ABOUT THIS TASK: Go through the records below and return each line that has "sudo" in it.

(Change detection outputs)

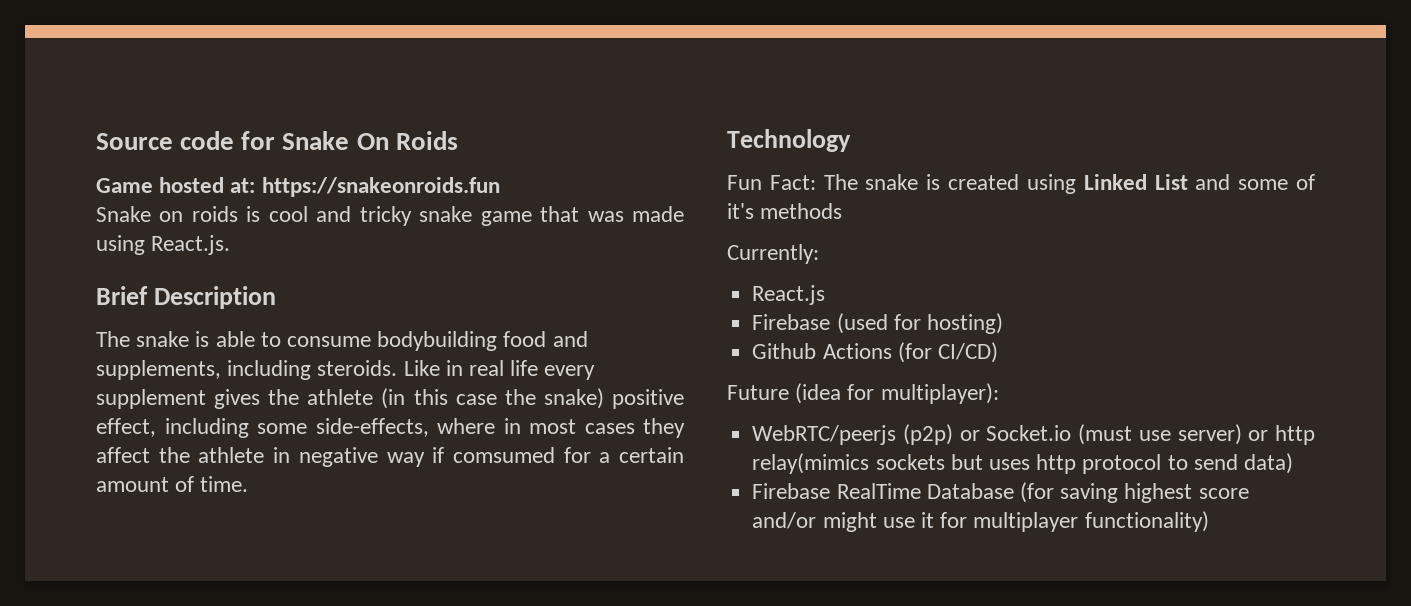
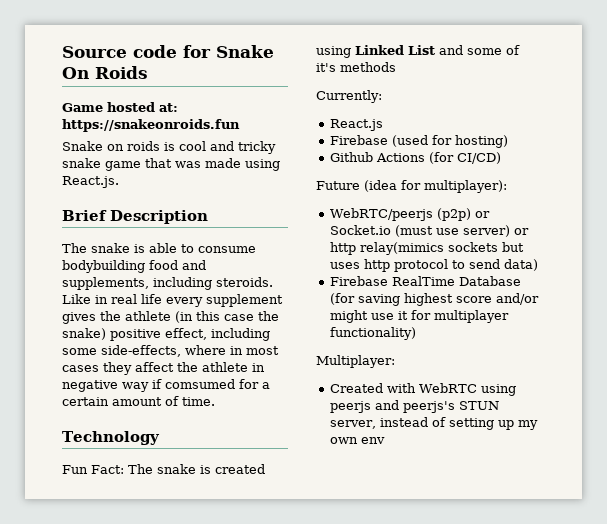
(1209, 521) none -> [316,355,395,368] [330,383,517,396] [330,400,500,413] [330,417,539,430] [330,437,386,444] // Multiplayer: // Created with WebRTC using peerjs and peerjs's STUN server, instead of setting up my own env

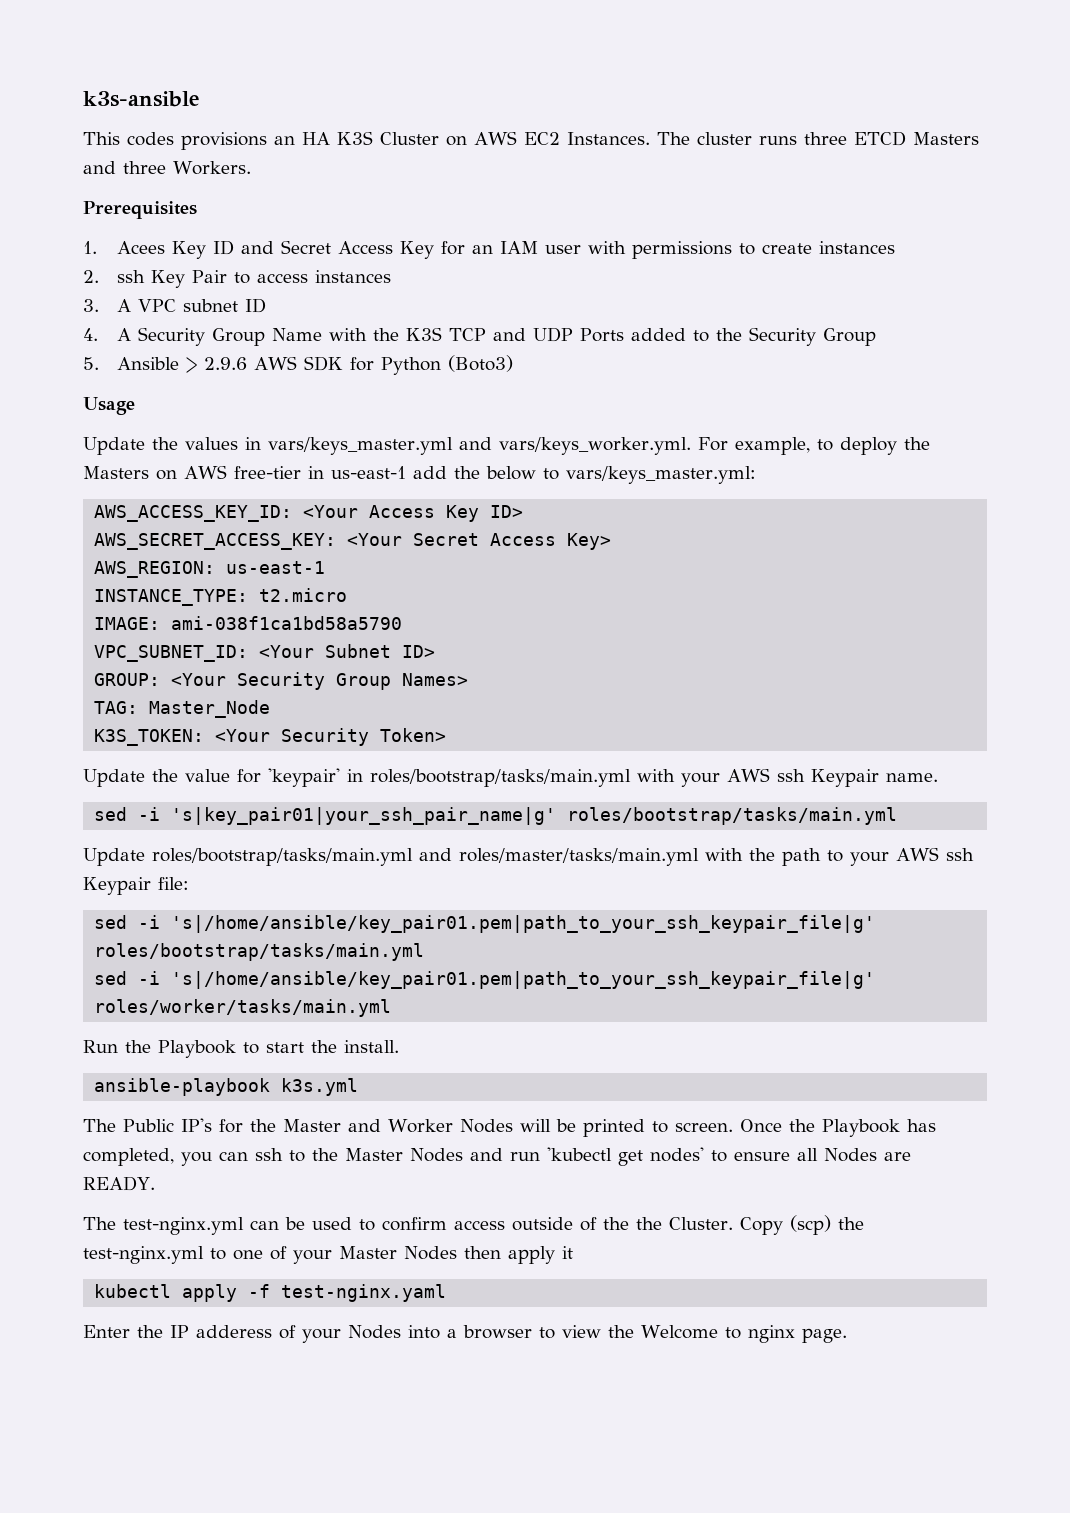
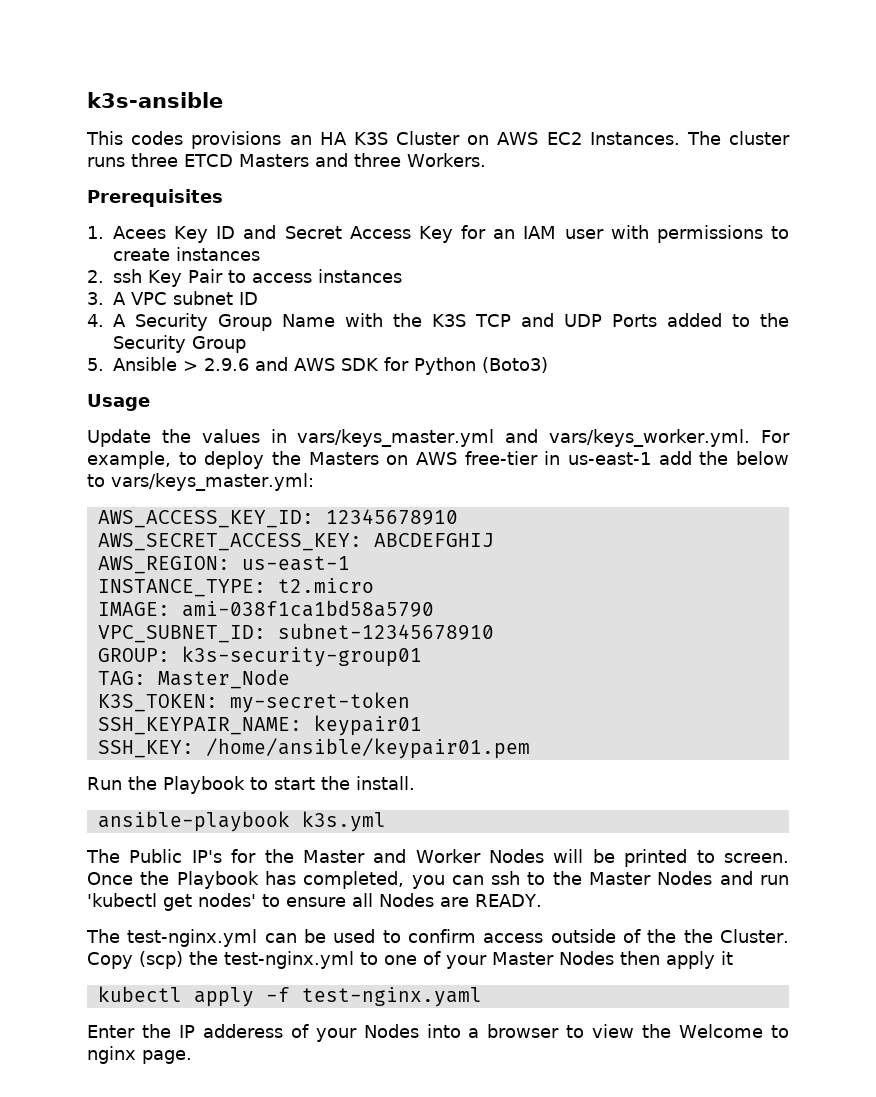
(248, 363) none -> [255,357,288,371] and
[303,505,524,522] [94,533,612,550] <Your Access Key ID> // AWS_SECRET_ACCESS_KEY: <Your Secret Access Key> -> [325,509,458,525] [97,533,494,551] 12345678910 // AWS_SECRET_ACCESS_KEY: ABCDEFGHIJ
[259,644,436,658] [94,672,469,690] [94,700,271,718] [94,728,447,746] [83,768,938,787] [94,807,898,825] [83,847,974,866] [83,877,189,895] [94,915,876,933] [94,943,425,961] [94,971,876,989] [94,999,392,1017] <Your Subnet ID> // GROUP: <Your Security Group Names> // TAG: Master_Node // K3S_TOKEN: <Your Security Token> // Update the value for 'keypair' in roles/bootstrap/tasks/main.yml with your AWS ssh Keypair name. // sed -i 's|key_pair01|your_ssh_pair_name|g' roles/bootstrap/tasks/main.yml // Update roles/bootstrap/tasks/main.yml and roles/master/tasks/main.yml with the path to your AWS ssh Keypair file: // sed -i 's|/home/ansible/key_pair01.pem|path_to_your_ssh_keypair_file|g' roles/bootstrap/tasks/main.yml // sed -i 's|/home/ansible/key_pair01.pem|path_to_your_ssh_keypair_file|g' roles/worker/tasks/main.yml -> [277,623,494,640] [97,646,422,667] [97,669,290,689] [97,692,410,713] [97,715,422,736] [97,738,530,759] subnet-12345678910 // GROUP: k3s-security-group01 // TAG: Master_Node // K3S_TOKEN: my-secret-token // SSH_KEYPAIR_NAME: keypair01 // SSH_KEY: /home/ansible/keypair01.pem

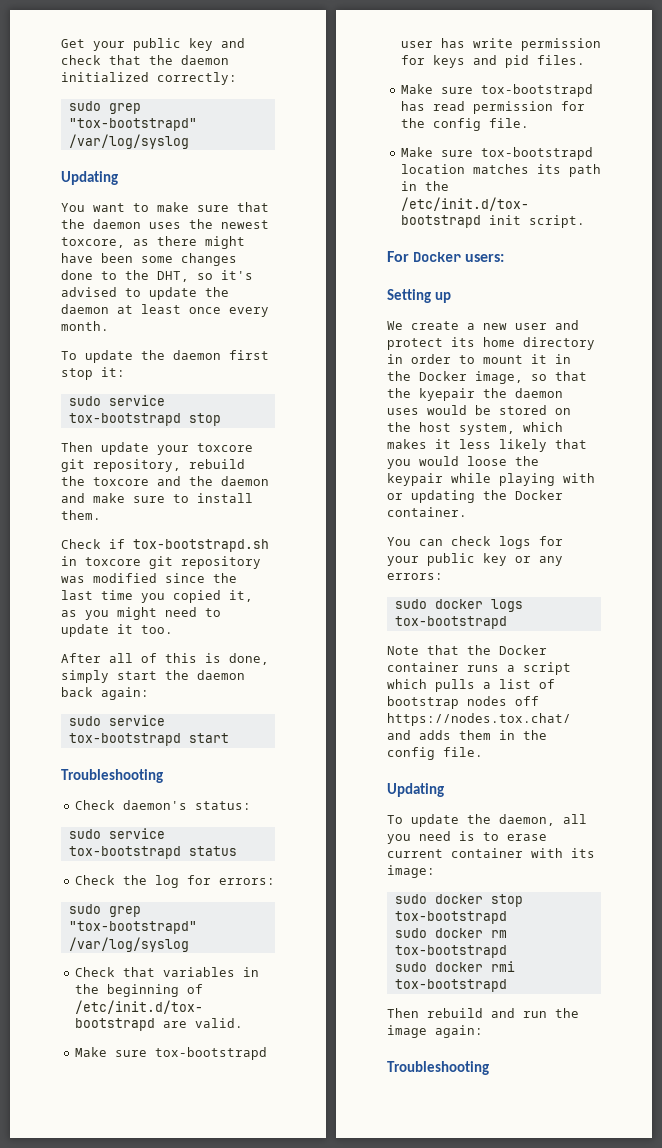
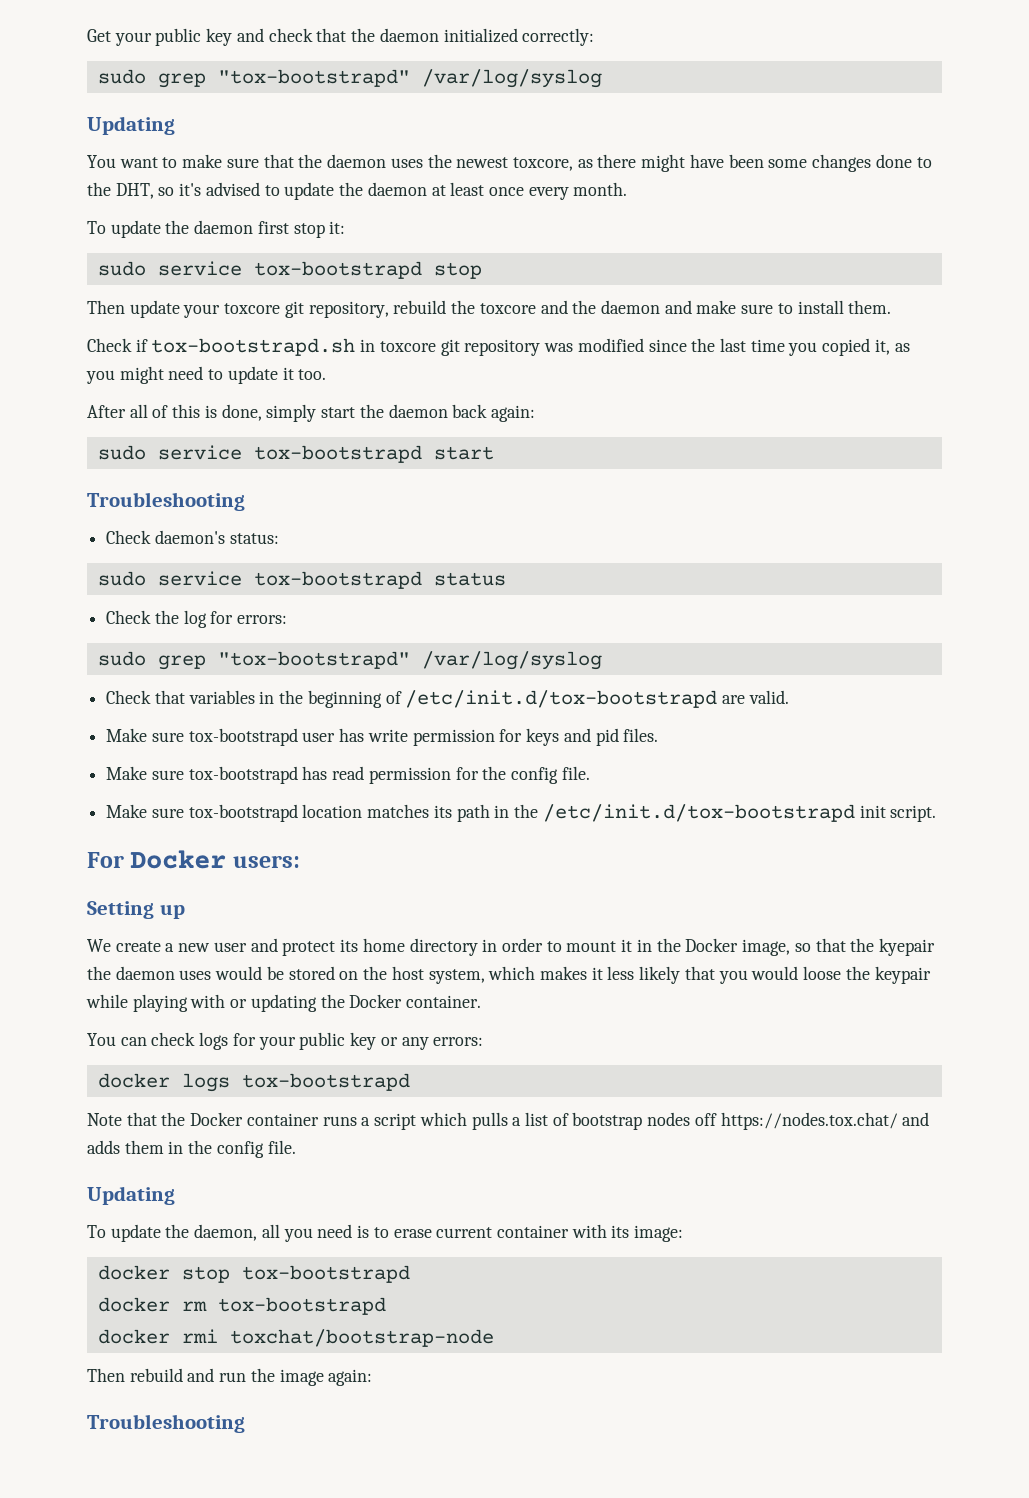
[394,599,427,609] sudo -> (484, 1041) none
[394,894,427,904] sudo -> (684, 1233) none
[394,928,427,938] sudo -> (410, 1274) none
[394,962,427,972] sudo -> (386, 1306) none
[394,979,507,992] tox-bootstrapd -> [229,1329,494,1347] toxchat/bootstrap-node

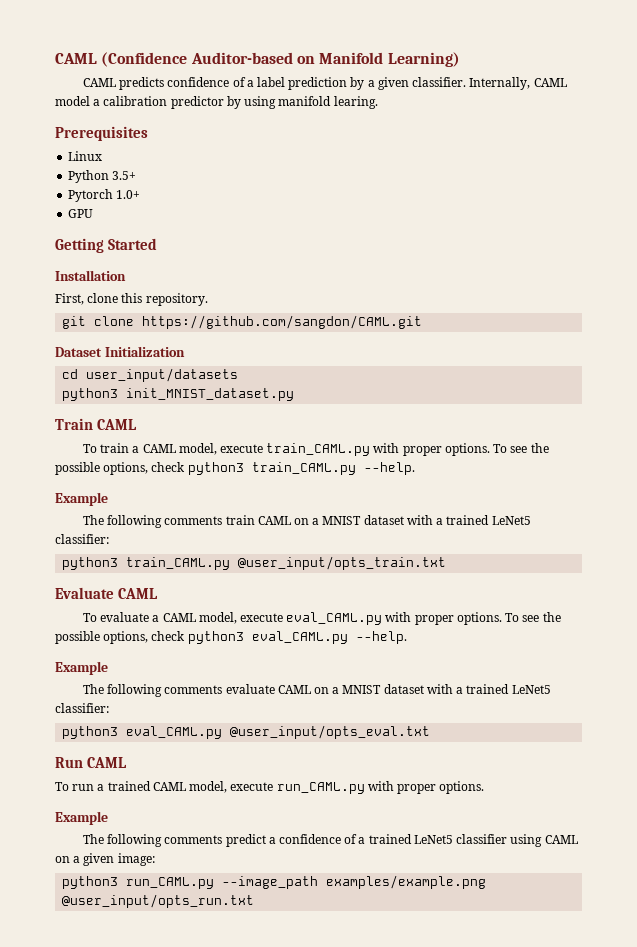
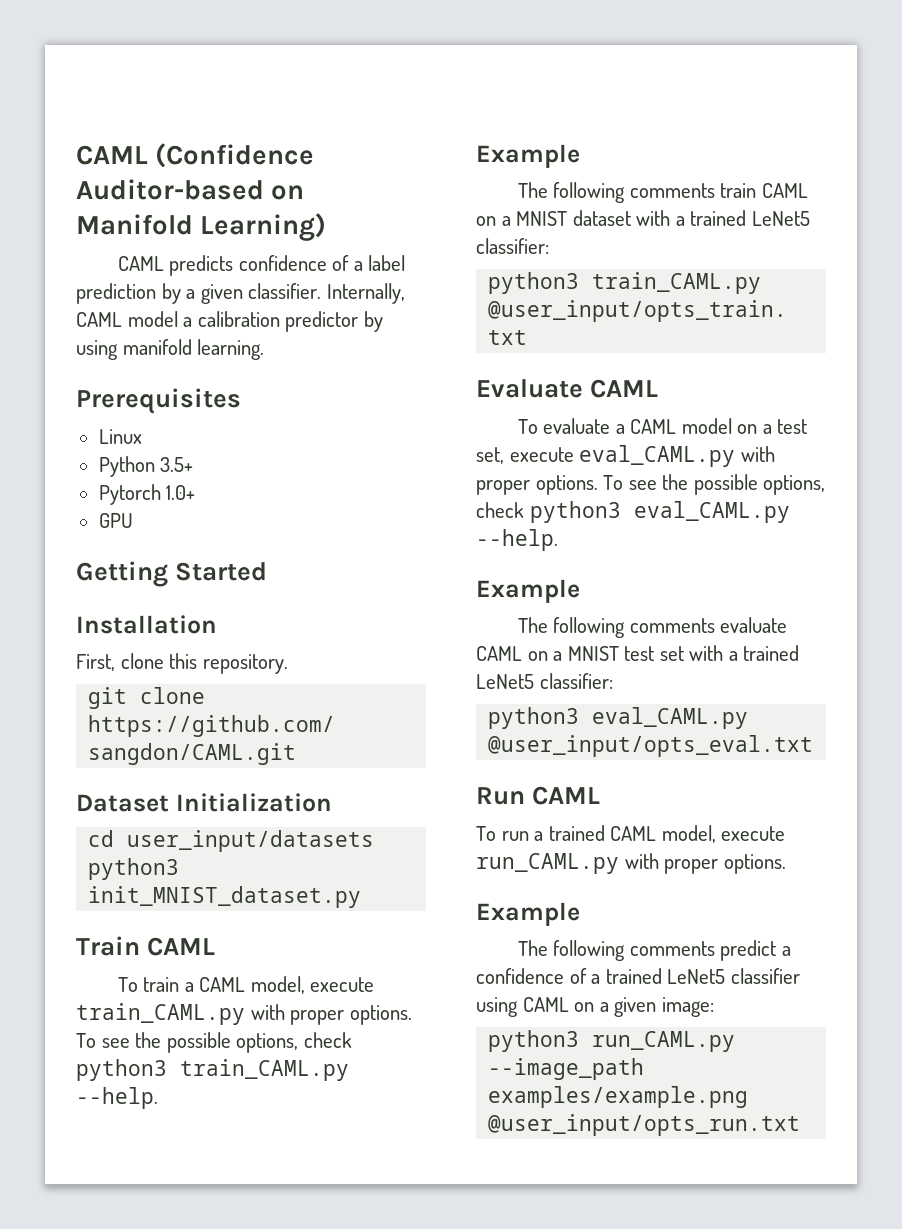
[333,96,378,109] learing. -> [197,339,265,360] learning.
[198,612,237,624] model, -> [681,418,808,434] [476,447,504,464] model on a test set,
[383,684,424,694] dataset -> [624,646,684,661] test set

OUTPUT OF THE TASK:
[394,599,427,609] sudo -> (484, 1041) none
[394,894,427,904] sudo -> (684, 1233) none
[394,928,427,938] sudo -> (410, 1274) none
[394,962,427,972] sudo -> (386, 1306) none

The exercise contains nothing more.